◆ Your assignment
Your answer should consist of each line below that includes the word "text".

(Stored dataset items)
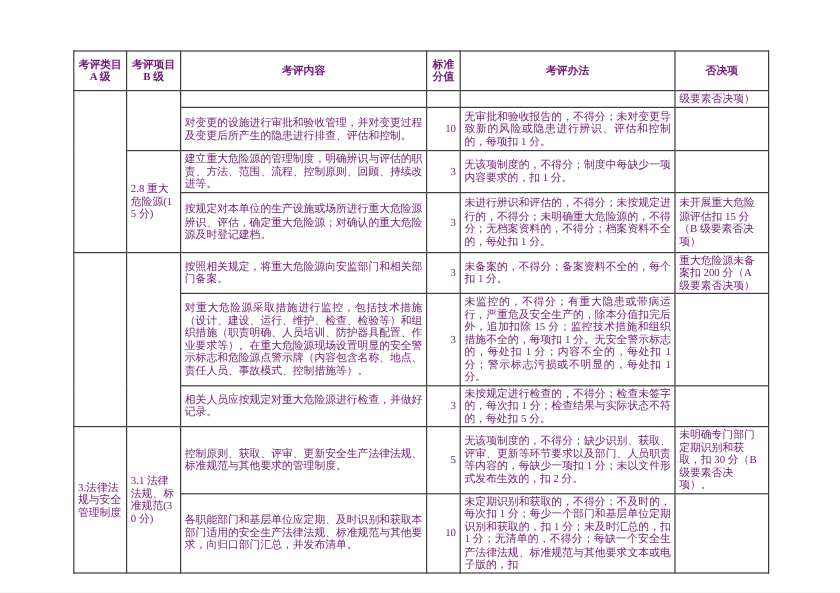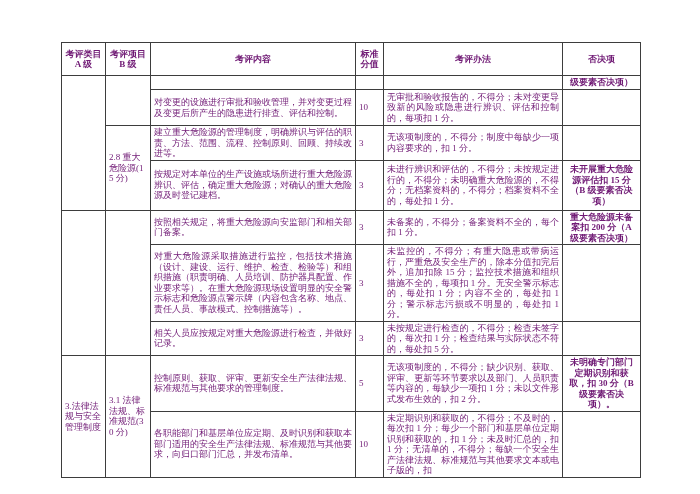--- a/index.html
+++ b/index.html
@@ -37,7 +37,7 @@
   td.cc{ text-align:justify; }
   td.cs{ text-align:left; }
   td.cm{ text-align:justify; }
-  td.cv{ font-weight:bold; text-align:center; padding:1px 3px; }
+  td.cv{ font-weight:normal; text-align:left; padding:1px 3px; }
   tr.rh-header{height:33px;}
   tr.rh-carry{height:14px;}
   tr.rh-r1{height:36px;}

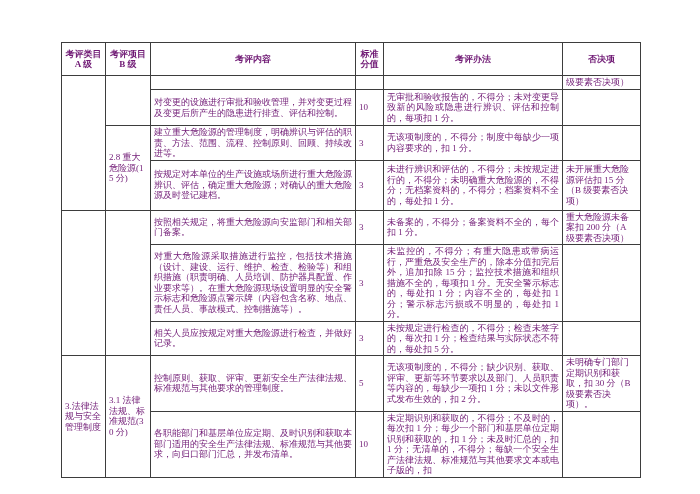--- a/index.html
+++ b/index.html
@@ -35,7 +35,7 @@
   }
   td.ca, td.cb{ text-align:left; padding:1px 2px; }
   td.cc{ text-align:justify; }
-  td.cs{ text-align:left; }
+  td.cs{ text-align:right; }
   td.cm{ text-align:justify; }
   td.cv{ font-weight:normal; text-align:left; padding:1px 3px; }
   tr.rh-header{height:33px;}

◆ Answer box
   td.cc{ text-align:justify; }
   td.cs{ text-align:left; }
   td.cm{ text-align:justify; }
-  td.cv{ font-weight:bold; text-align:center; padding:1px 3px; }
+  td.cv{ font-weight:normal; text-align:left; padding:1px 3px; }
   td.ca, td.cb{ text-align:left; padding:1px 2px; }
   td.cc{ text-align:justify; }
-  td.cs{ text-align:left; }
+  td.cs{ text-align:right; }
   td.cm{ text-align:justify; }
   td.cv{ font-weight:normal; text-align:left; padding:1px 3px; }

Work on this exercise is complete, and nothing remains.